15 U.S.C. § 1125(a).

[7] It is uncontested that Allied used the Raging Bull mark in commerce without the consent of Kraft. Therefore, the only issues to be resolved by the Court are whether Allied's mark is a "copy or colorable imitation" of Kraft's mark and whether Allied's use of the Raging Bull mark is likely to cause confusion. Gruner + Jahr USA Publishing, 991 F.2d at 1075.

[8] See Defendant's Memorandum of Law in Opposition to Plaintiff's Motion for a Preliminary Injunction, at 2 ("Kraft on the other hand faces, at worst, a questionable loss of some customers, but still increasing its market share.").

[9] Premium and mainstream markets in barbecue sauce are differentiated by the concentration of tomato paste used in the product. See Wisner Declaration, ¶ 13.

[10] There is some ambiguity in the Second Circuit decisions as to whether "predatory intent" is a requisite element or merely a relevant, but not conclusive, factor. Compare Sally Gee, Inc., 699 F.2d at 626 (absence of predatory intent is a "relevant factor") and Mead Data Central, Inc., 875 F.2d at 1037 (Sweet, J., concurring) (predatory intent is a factor, but "not an independent element"), with W.W.W. Pharmaceutical Co., 984 F.2d at 576-77 (suggesting that predatory intent is an "element" of the cause of action under Section 368-d); see also Rainbow Ranch Corp. v. Rainbow Shops, Inc., 89 Misc.2d 808, 392 N.Y.S.2d 796, 799 (Sup.Ct.1977) (unnecessary to demonstrate fraudulent intent or intent to deceive). This issue is irrelevant in this case because the Court has found that there is sufficient evidence of predatory intent for purposes of establishing likelihood of success on the merits. See infra.

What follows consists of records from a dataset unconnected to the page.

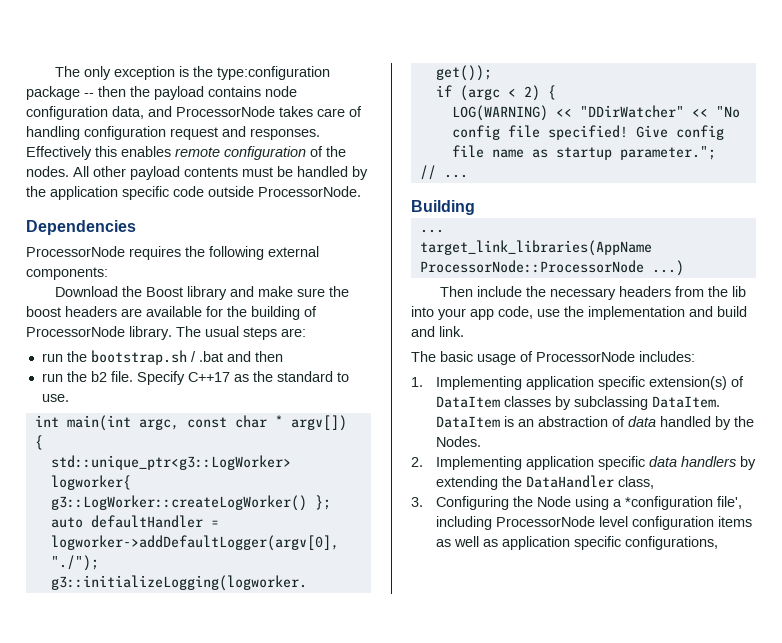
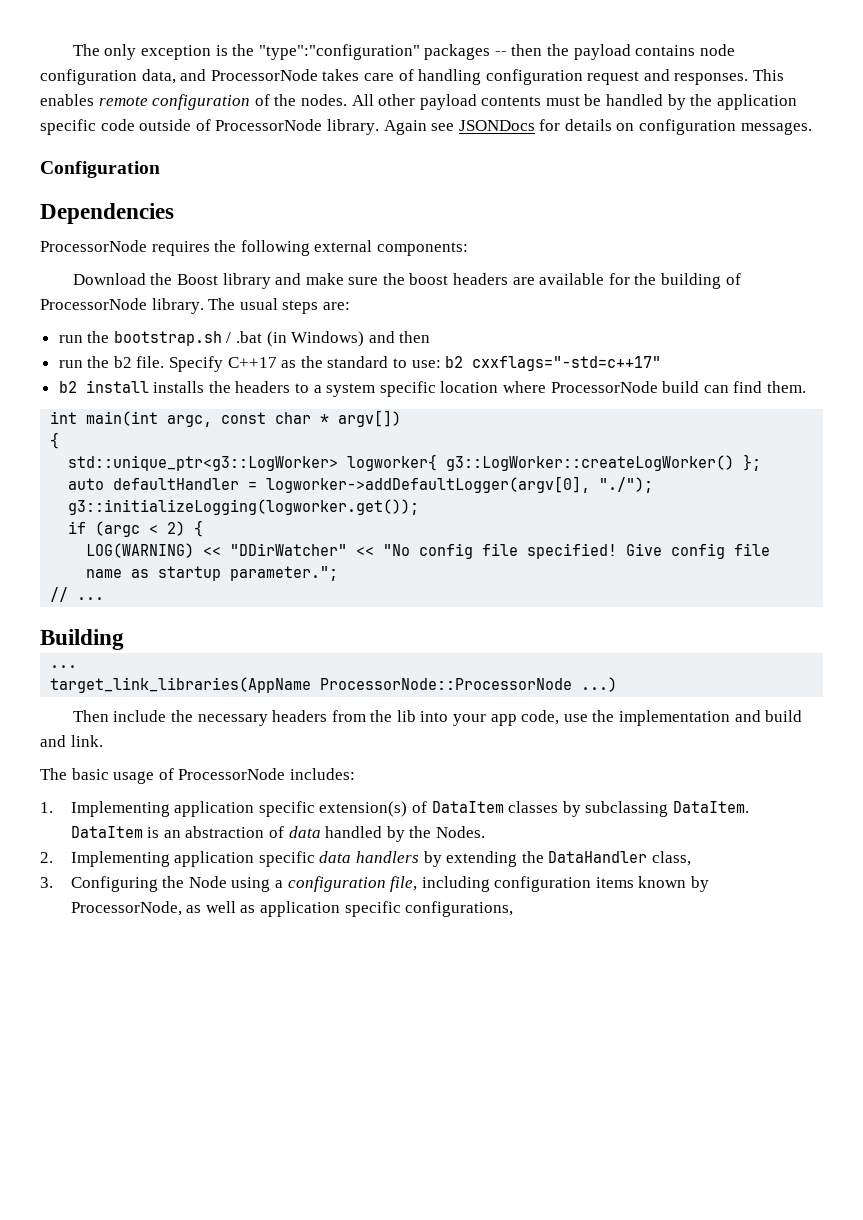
[217,66,331,80] [26,86,80,100] type:configuration package -> [258,44,491,60] "type":"configuration" packages
[26,146,117,160] Effectively this -> [753,69,785,81] This
[258,186,361,197] ProcessorNode. -> [195,119,812,135] [40,161,160,178] of ProcessorNode library. Again see JSONDocs for details on configuration messages. // Configuration
(223, 356) none -> [266,331,365,347] (in Windows)
[41,394,69,402] use. -> [411,356,662,371] [58,380,806,397] use: b2 cxxflags="-std=c++17" // b2 install installs the headers to a system specific location where ProcessorNode build can find them.
[625,496,743,510] [436,516,753,530] *configuration file', including ProcessorNode level configuration items -> [287,876,710,892] [70,901,182,916] configuration file, including configuration items known by ProcessorNode,

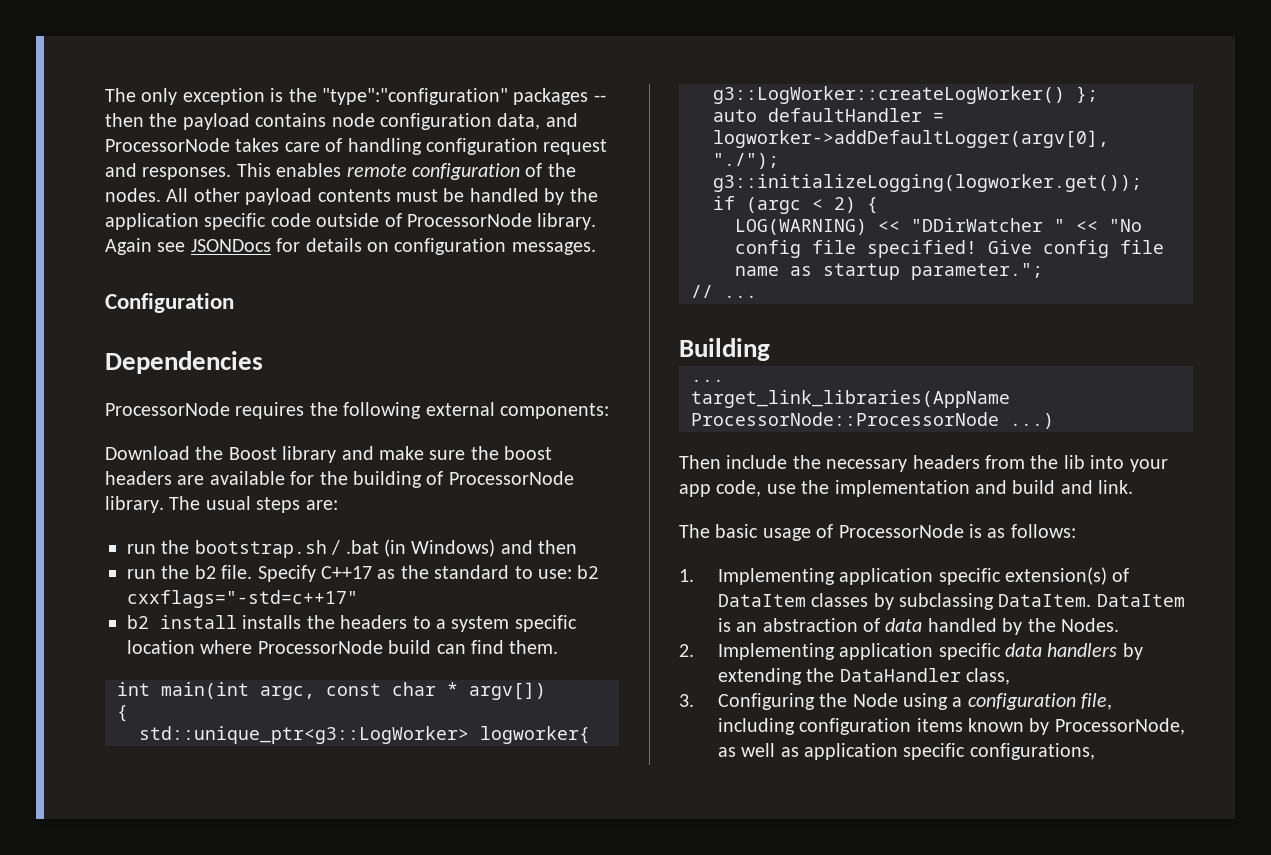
[230,543,348,556] "DDirWatcher" -> [911,218,1065,232] "DDirWatcher "
[289,768,355,780] includes: -> [969,524,1076,538] is as follows:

[11] Allied argues that the Court is precluded from finding that the Raging Bull mark is confusingly similar to the Bull's-Eye mark by the fact that the Trademark Office permitted the registration of the Raging Bull mark. An administrative decision of the Trademark Office, however, is not binding on a court, although it may be persuasive. See, e.g., Freedom Sav. & Loan Ass'n v. Way, 757 F.2d 1176, 1180 (11th Cir.), cert. denied, 474 U.S. 845, 106 S. Ct. 134, 88 L. Ed. 2d 110 (1985); Letica Corp. v. Sweetheart Cup Co., 805 F. Supp. 482, 488 (E.D.Mich.1992) ("Thus, the status of defendant's application for trademark registration ... is not dispositive of any issue in this case."); Cf. Murphy Door Bed Co. v. Interior Sleep Systems, Inc., 687 F. Supp. 754, 762 (E.D.N.Y.1988), aff'd in part and rev'd in part, 874 F.2d 95 (2d Cir.1989). Accordingly, the acceptance of the Raging Bull mark for registration is not dispositive of the issues in this case, particularly since no decision was rendered by the Trademark Trial and Appeal Board because no opposition was filed against the registration of the Raging Bull mark.

[12] Allied argues that irreparable harm should not be presumed in this case because Kraft failed to timely move for a preliminary injunction. It is evident, however, that any delays that might be considered substantial were the result of ongoing efforts to settle this matter. Kraft should not be penalized for any delay arising out of settlement efforts. See Earth Technology Corp. v. Environmental Research & Tech., Inc., 222 U.S.P.Q. 585, 58, 1984 WL 877 (C.D.Cal.1983); Nature's Bounty, Inc. v. SuperX Drugs Corp., 490 F. Supp. 50, 55-56 (E.D.N.Y.1980).